Enlarged Labia Minora

Content written by Irwin Goldstein MD


Labia minora enlargement is usually congenital in origin. It may appear in childhood but becomes more obvious in adolescence. Occasionally, a woman will state that her labia minora increased with pregnancy, birth control pills, aging, or male hormone supplements. Ideally, the woman wants thin, straight, light-colored, non-redundant, symmetrical labia minora.


Traditionally, labia minora reduction surgery (labioplasty, labiaplasty) has been performed by trimming the protruding labia along the entire labial edges. The trimming is performed using a scissor, knife, clamp, or laser. This procedure has the advantages of eliminating some of the dark pigmentation disliked by some women and the short operative time. However, the disadvantages are elimination of the natural labial edge which is replaced by an incision line and oftentimes a wide, irregular scar; difficulty making symmetrical labia; an often unnatural transition between the labium, clitoral frenulum, and clitoral hood; the possibility for over-removal of the labia; and the potential for a higher incidence of postoperative and chronic discomfort from irritation of the scar-line. Because of the disadvantages, the extended central wedge technique was developed which may also include partial reduction of the clitoral hood.
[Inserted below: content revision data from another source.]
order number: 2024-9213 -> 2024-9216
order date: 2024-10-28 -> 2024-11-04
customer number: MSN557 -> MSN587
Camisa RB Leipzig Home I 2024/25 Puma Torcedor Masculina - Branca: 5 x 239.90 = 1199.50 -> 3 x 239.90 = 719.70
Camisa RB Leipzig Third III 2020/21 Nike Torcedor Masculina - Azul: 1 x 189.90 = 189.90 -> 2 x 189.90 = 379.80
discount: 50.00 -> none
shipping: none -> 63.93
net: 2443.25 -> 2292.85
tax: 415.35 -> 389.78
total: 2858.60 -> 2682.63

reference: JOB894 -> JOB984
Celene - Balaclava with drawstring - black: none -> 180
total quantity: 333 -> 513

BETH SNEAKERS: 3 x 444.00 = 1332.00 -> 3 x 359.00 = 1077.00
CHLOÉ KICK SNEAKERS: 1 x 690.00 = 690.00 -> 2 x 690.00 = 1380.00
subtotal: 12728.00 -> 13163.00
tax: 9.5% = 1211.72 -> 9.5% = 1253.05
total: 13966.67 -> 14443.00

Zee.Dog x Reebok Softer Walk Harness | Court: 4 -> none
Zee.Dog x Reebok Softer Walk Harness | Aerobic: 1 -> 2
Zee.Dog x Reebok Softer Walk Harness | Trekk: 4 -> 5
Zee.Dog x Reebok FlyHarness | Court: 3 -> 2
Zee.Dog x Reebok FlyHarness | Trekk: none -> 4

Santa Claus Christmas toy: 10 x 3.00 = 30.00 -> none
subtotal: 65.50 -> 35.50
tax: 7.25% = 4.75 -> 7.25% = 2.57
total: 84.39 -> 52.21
The central wedge labia reduction with extended clitoral hood resection (“Alter technique”) was developed in response to the issues of the trimming labioplasty. A wedge or “V” is excised from the most protuberant portion of each labium. Since the labia are often asymmetrical, the amount of the wedge removed is varied to achieve symmetry. The top of the wound is then sutured to the bottom resulting in a much smaller labium with a normal edge and anatomy. The suture line goes from inside the opening of the vagina across the labial edge and then along the outside of the labium.